THE EFFECT OF HEAT TREATMENT AND MICROSTRUCTURES ON THE CORROSION PROPERTIES OF ALCOCRFENI HIGH ENTROPY ALLOYS

Abstract

High-entropy alloys have emerged as promising materials in NaCl environment operations due to their superior strength, ductility, and corrosion resistance. This paper investigates the microstructure, mechanical properties, and corrosion behavior of an AlCoCrFeNi HEA alloy after annealing. treatment at 1000 °C and 1200 °C . The alloy was produced via arc melting in an argon environment and underwent 48 hours of annealing in a high-temperature tube furnace to achieve uniform heat distribution. Results showed that higher annealing temperatures led to a greater degree of microstructural refinement and uniformity achieved by the reduced Ni3Al phase fraction as well as enhanced phase stability.
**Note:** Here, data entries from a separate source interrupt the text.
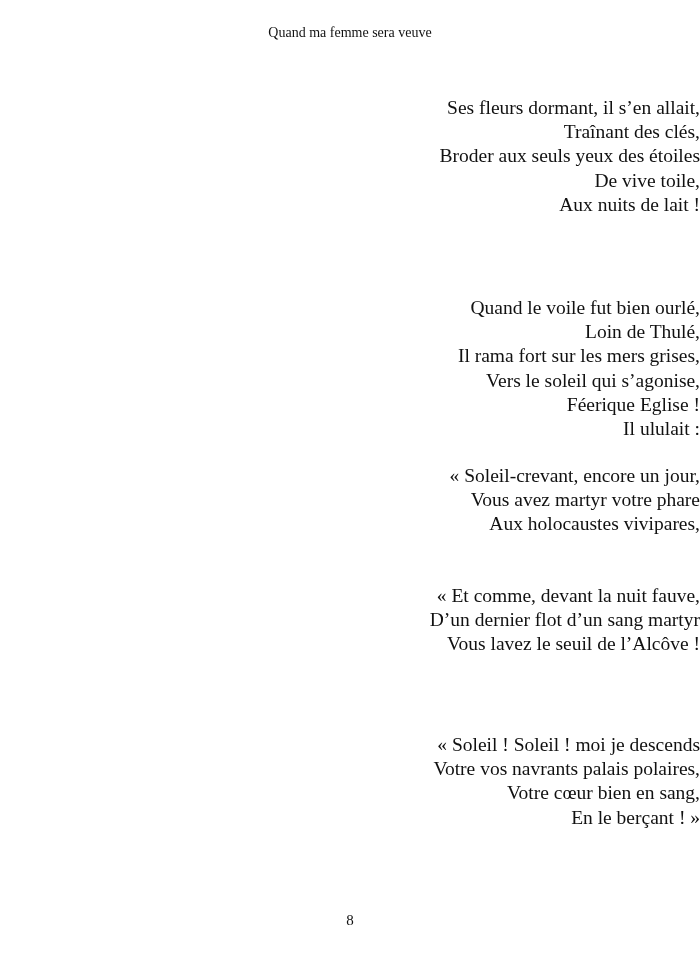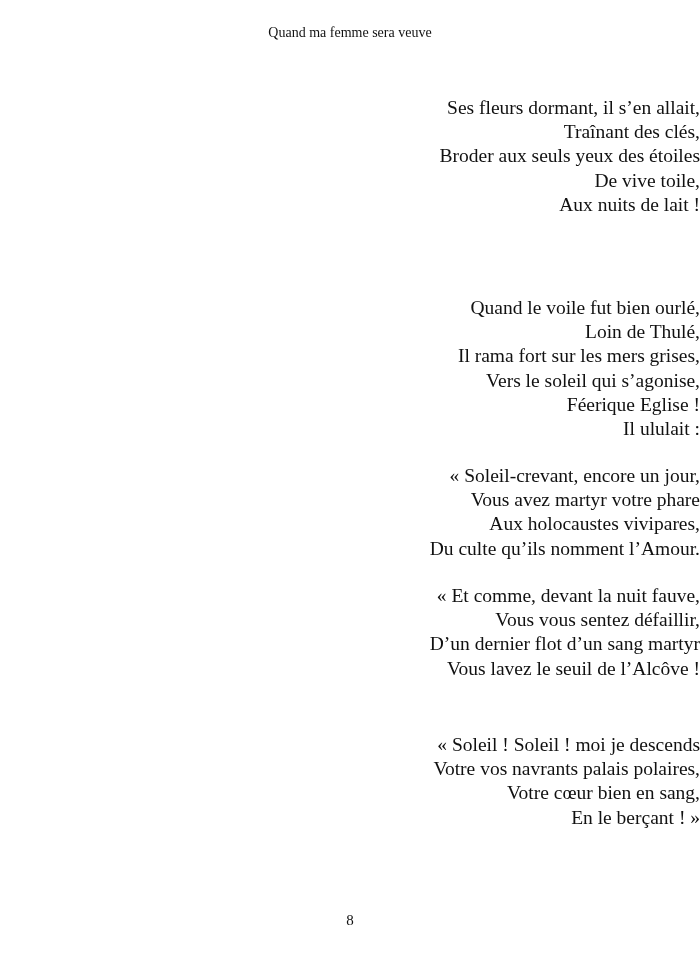--- a/index.html
+++ b/index.html
@@ -65,26 +65,24 @@
   <span class="verse">Il rama fort sur les mers grises,</span>
   <span class="verse">Vers le soleil qui s’agonise,</span>
   <span class="verse">Féerique Eglise !</span>
   <span class="verse">Il ululait :</span>
 </div>
 
 <div class="stanza" style="top:464px;">
   <span class="verse">« Soleil-crevant, encore un jour,</span>
   <span class="verse">Vous avez martyr votre phare</span>
   <span class="verse">Aux holocaustes vivipares,</span>
-  <span class="verse">Du culte qu’ils nomment l’Amour.</span>
 </div>
 
 <div class="stanza" style="top:584px;">
   <span class="verse">« Et comme, devant la nuit fauve,</span>
-  <span class="verse">Vous vous sentez défaillir,</span>
   <span class="verse">D’un dernier flot d’un sang martyr</span>
   <span class="verse">Vous lavez le seuil de l’Alcôve !</span>
 </div>
 
 <div class="stanza" style="top:733px;">
   <span class="verse">« Soleil ! Soleil ! moi je descends</span>
   <span class="verse">Votre vos navrants palais polaires,</span>
   <span class="verse">Votre cœur bien en sang,</span>
   <span class="verse">En le berçant ! »</span>
 </div>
The HEA with 1200 °C exhibited exceptional mechanical properties, having an average yield strength of 947 MPa and an average ultimate tensile strength of 1263 MPa, which surpasses Inconel 718 while maintaining considerable levels of ductility. Due to the highly stable Cr2O3 passive film, the 1200 °C annealed HEA was found to outperform SS316 L and 1000 °C HEA in corrosion resistance. The 1200 °C HEA was also observed to provide lower cost than Inconel 718 and lower reliability than SS316L for offshore environments when compared to conventional materials due to better performance in strength-to-corrosion ratio and economic efficiency.